> **Task description**
Only lines that contain the string "derived" should be returned from the material below.

> **Records shown**
= = = = =

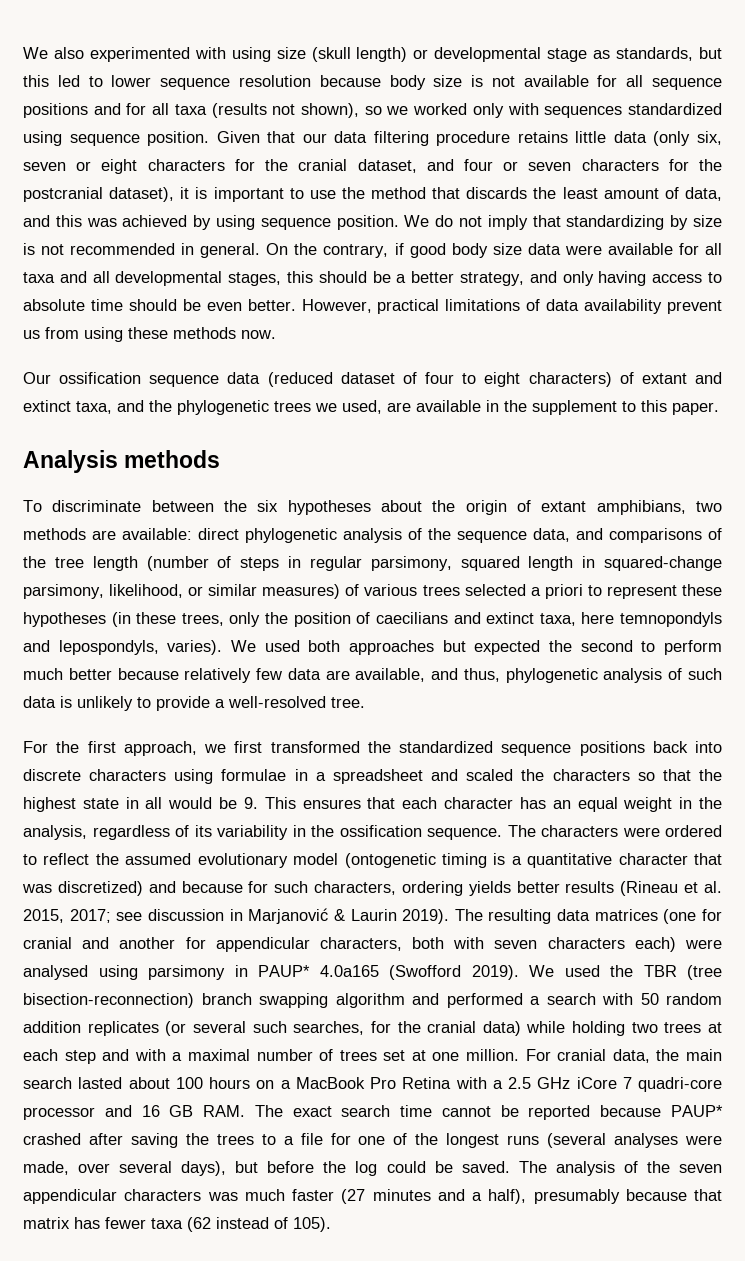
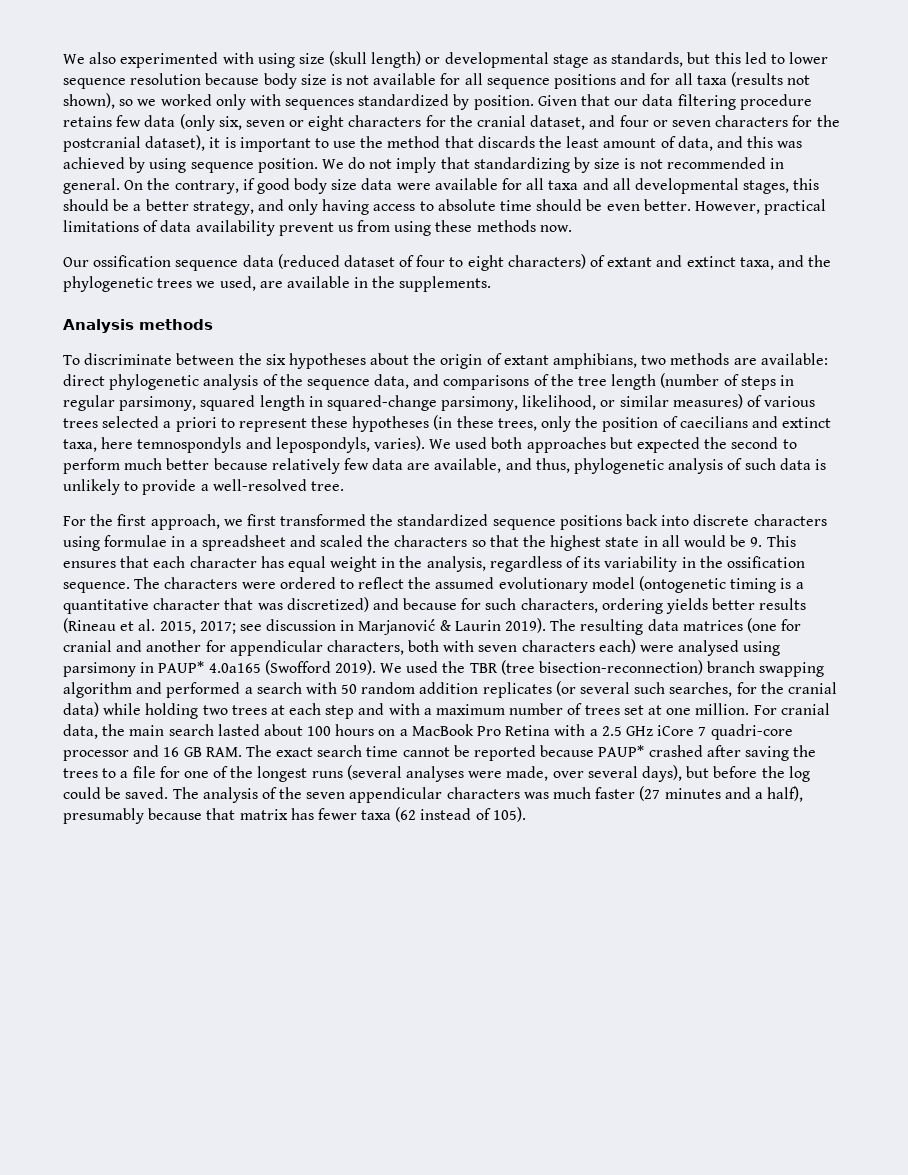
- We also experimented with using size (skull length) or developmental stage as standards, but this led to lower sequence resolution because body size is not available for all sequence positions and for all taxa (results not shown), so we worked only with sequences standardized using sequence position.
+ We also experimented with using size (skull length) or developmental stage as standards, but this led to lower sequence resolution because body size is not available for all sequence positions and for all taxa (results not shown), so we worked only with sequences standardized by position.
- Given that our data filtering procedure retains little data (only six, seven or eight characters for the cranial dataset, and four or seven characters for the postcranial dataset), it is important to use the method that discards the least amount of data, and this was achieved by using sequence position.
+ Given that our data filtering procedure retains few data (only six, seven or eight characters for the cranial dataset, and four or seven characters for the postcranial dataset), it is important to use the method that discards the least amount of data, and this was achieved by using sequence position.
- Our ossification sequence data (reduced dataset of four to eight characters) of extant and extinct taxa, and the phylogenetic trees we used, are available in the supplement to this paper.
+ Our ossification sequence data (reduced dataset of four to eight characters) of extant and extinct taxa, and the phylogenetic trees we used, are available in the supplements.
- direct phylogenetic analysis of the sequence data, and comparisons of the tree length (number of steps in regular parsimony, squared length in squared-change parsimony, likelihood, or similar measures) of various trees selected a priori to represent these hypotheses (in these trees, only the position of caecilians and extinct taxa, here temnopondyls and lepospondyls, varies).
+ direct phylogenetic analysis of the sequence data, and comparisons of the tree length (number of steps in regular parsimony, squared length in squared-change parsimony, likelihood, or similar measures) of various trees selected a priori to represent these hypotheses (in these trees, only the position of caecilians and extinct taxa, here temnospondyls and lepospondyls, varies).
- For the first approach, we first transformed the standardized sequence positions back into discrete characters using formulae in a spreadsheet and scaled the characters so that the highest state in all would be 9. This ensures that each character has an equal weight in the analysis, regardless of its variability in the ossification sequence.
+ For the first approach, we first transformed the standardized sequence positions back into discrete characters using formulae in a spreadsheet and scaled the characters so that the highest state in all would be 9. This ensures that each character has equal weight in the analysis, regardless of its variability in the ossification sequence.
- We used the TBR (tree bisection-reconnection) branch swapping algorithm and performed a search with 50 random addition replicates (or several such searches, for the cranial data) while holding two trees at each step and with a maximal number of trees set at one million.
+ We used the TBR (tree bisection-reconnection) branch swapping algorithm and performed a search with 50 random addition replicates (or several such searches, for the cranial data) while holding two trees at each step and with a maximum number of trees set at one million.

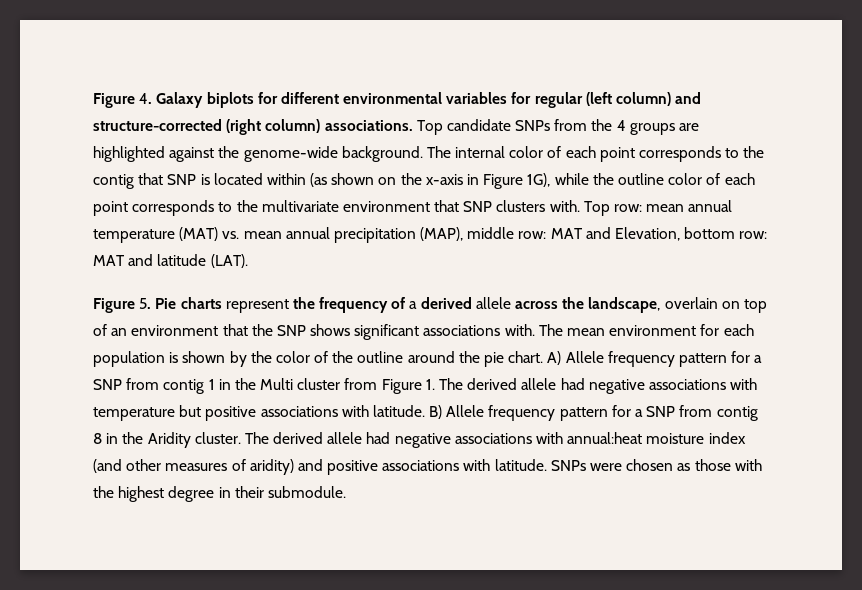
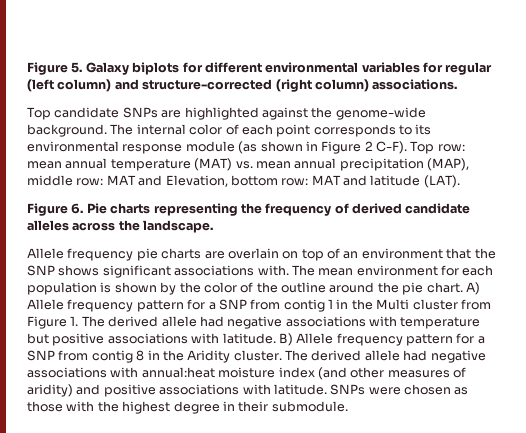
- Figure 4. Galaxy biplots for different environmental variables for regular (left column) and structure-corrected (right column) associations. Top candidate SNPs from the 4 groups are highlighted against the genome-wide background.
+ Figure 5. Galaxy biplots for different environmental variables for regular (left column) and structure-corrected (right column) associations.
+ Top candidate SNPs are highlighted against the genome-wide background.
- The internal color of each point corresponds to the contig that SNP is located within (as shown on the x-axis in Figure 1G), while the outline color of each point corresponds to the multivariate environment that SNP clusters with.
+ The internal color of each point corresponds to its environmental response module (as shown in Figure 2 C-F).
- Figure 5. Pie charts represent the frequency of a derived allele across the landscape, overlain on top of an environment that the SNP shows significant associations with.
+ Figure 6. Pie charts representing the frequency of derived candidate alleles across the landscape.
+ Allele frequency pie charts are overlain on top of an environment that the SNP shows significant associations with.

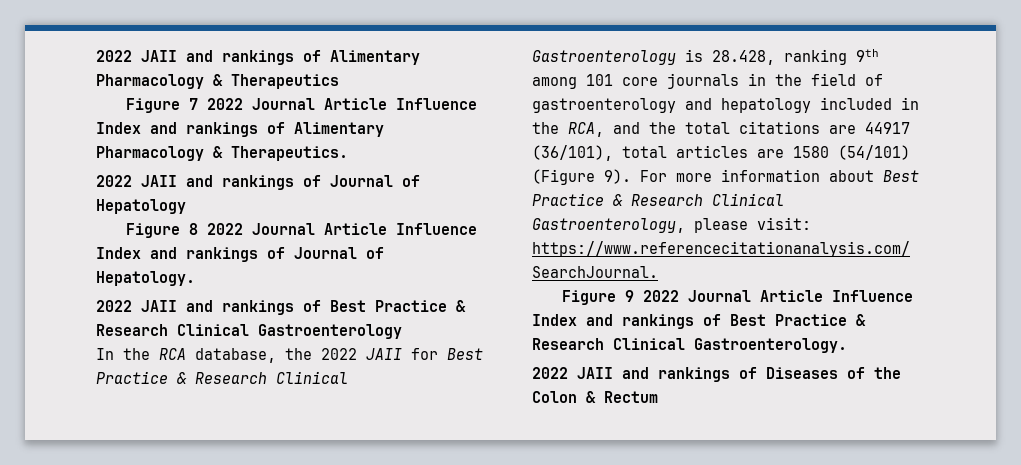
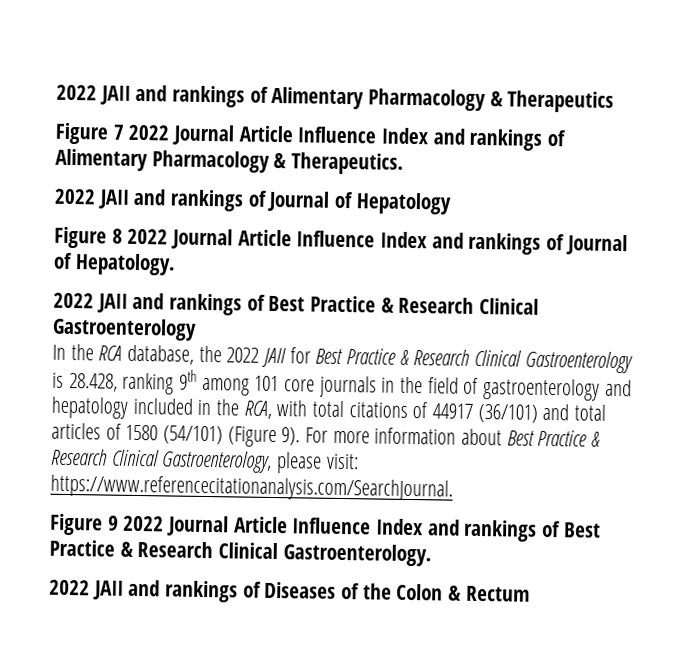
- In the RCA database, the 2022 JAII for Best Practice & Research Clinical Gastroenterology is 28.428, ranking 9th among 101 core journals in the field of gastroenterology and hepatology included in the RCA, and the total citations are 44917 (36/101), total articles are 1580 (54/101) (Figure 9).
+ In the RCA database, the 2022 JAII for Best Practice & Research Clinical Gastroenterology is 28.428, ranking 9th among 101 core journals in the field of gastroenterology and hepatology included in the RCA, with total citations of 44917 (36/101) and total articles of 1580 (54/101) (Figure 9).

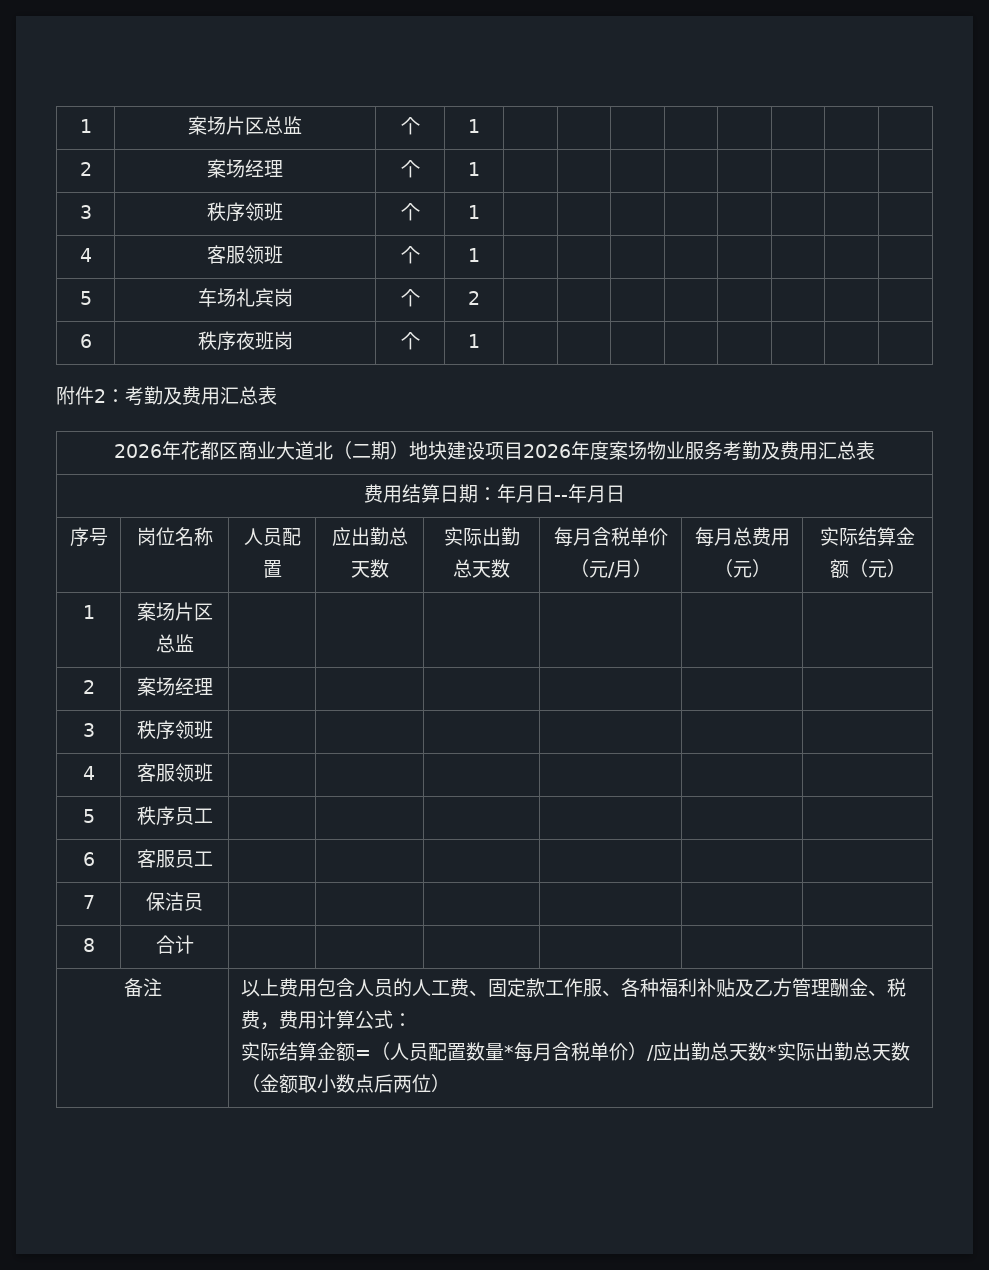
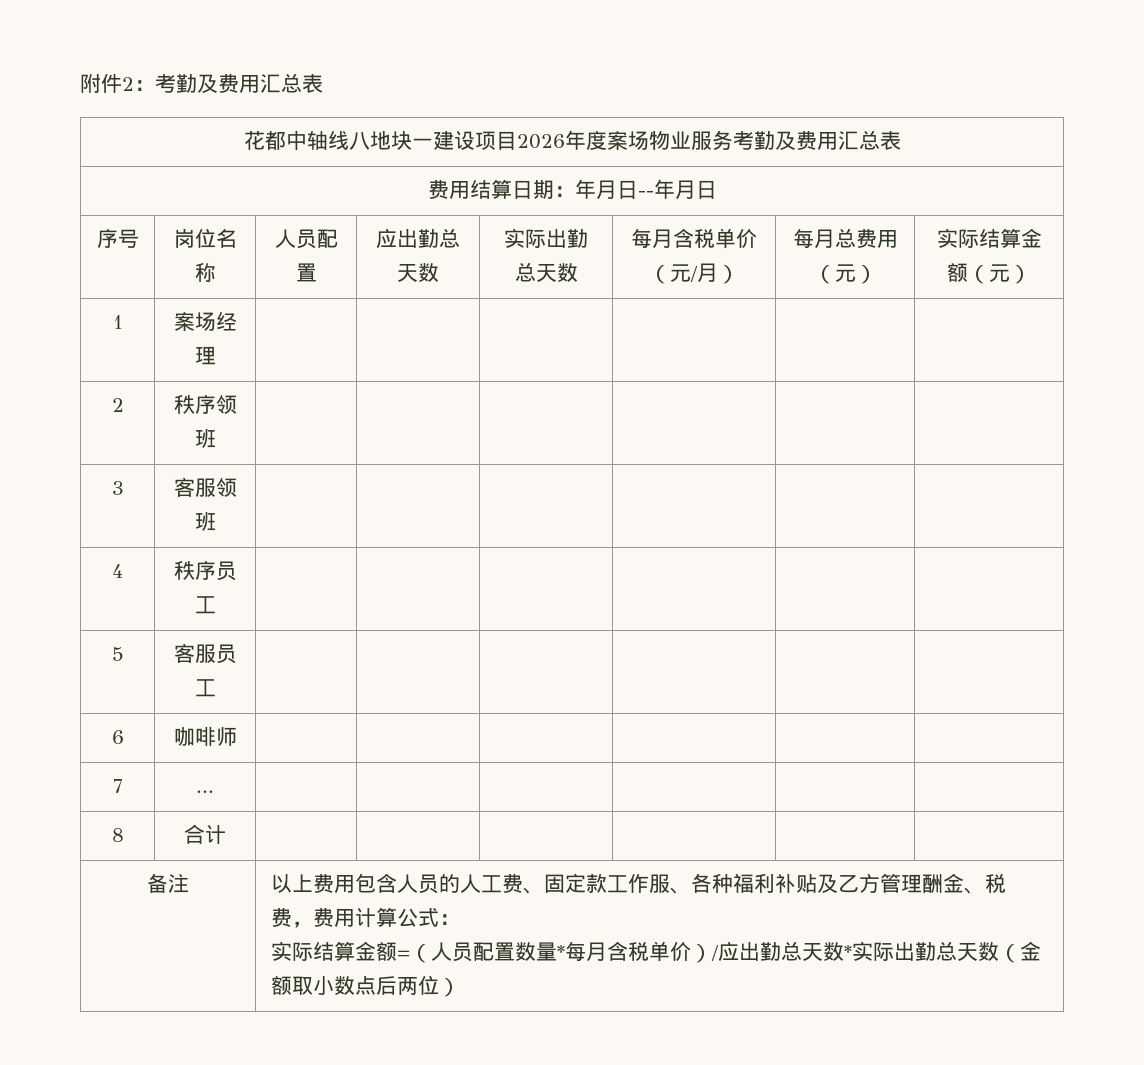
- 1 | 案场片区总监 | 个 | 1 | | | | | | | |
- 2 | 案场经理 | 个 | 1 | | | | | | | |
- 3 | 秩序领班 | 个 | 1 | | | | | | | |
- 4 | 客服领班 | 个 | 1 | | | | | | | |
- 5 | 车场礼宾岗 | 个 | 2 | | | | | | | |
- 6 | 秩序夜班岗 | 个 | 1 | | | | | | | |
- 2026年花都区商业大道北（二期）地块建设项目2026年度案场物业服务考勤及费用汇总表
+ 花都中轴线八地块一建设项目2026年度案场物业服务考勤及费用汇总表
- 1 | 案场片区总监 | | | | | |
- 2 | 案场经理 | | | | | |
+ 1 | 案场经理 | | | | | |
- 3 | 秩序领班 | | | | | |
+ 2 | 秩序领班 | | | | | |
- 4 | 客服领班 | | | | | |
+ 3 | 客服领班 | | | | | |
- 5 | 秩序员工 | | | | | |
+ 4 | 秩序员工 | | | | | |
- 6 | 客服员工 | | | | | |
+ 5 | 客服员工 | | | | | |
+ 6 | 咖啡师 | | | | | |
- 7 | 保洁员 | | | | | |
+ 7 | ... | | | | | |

= = = = =

> **Output of the task**
- Figure 5. Pie charts represent the frequency of a derived allele across the landscape, overlain on top of an environment that the SNP shows significant associations with.
+ Figure 6. Pie charts representing the frequency of derived candidate alleles across the landscape.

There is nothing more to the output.